Coffee leaf rust is the most economically important diseases of coffee, worldwide. The most effective and durable strategy against CLR is the use of resistant cultivars. And while Starmaya was a proof of concept for mass production of F1 hybrid seeds, the researchers also evaluated its ability to resist rust infection.

One of the parent plants used in the study, Marsellesa, was observed in the field to be 1% susceptible to rust and the Starmaya plant was observed to be 8% susceptible. The researchers believe that Starmaya's resistance can be improved by first increasing the genetic fixedness (predictability of trait inheritance by progeny, i.e., a "fixed-line") of Marsellesa. The high levels of rust incidence in Starmaya for this study were also partially attributed to alien pollination during the initial breeding trial.

===Seed Garden===

The seed garden was set up using CIR-SM01 as the male-sterile parent, or pollen receiver and Marsellesa as the intended pollen donor at a rate of 1:4 (receiver:donor). The planting density of the plot was 2 meters between rows and 1.5 meters between plants within the same row. This density allows for 4,000 trees per hectare. This configuration established efficient, natural pollination.

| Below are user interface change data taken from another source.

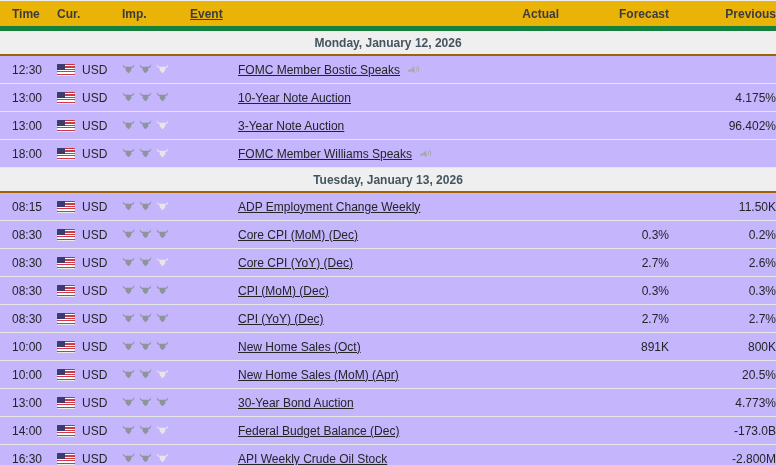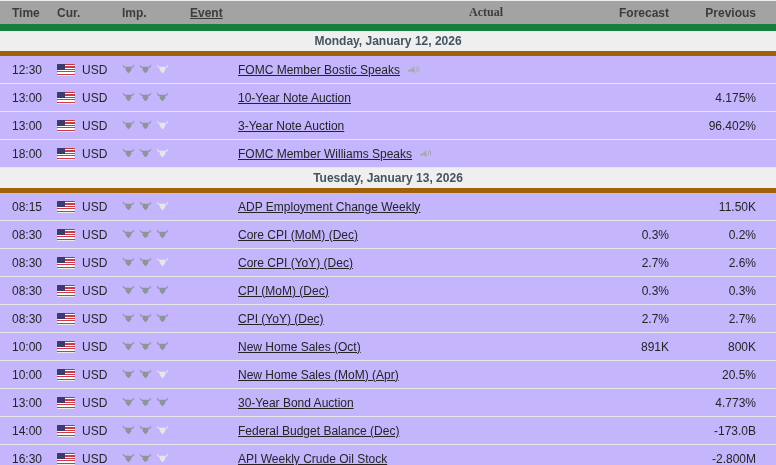"Time" .thead { background: #a3a3a3 -> #eab308; border-bottom: 7px solid #15803d -> 5px solid #15803d }
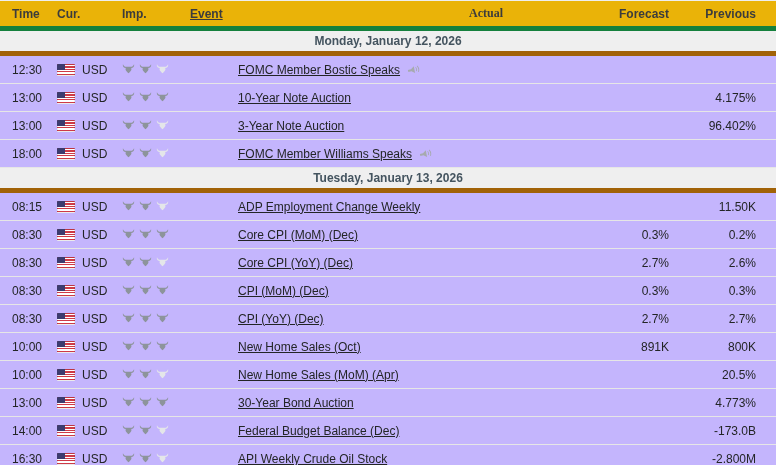"Actual" .c-actual { font-family: Liberation Serif, serif -> none; text-align: left -> right }
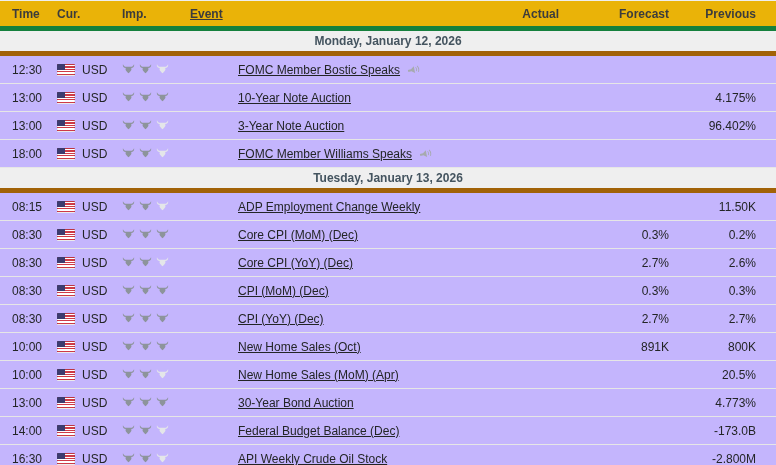"Previous" .c-previous { padding-right: 20px -> 0 }
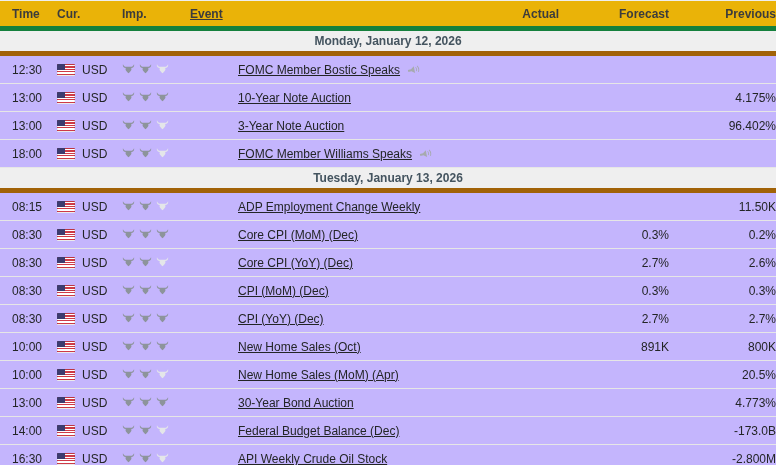"Monday, January 12, 2026" .date-row { border-bottom: 5px solid #a16207 -> 2px solid #a16207 }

Seeds derived from the seed garden were successfully cultivated as F1 Hybrids, demonstrating that a seed garden is capable of producing F1 hybrids of this form at roughly half the cost of somatic embryogenesis. It is estimated that a seed garden could effectively produce a half-million F1 hybrid seeds per hectare, per year.

The democratization of use of F1 hybrids becomes more realistic with the reduced cost and technical difficulties of using a seed garden to propagate F1 hybrids.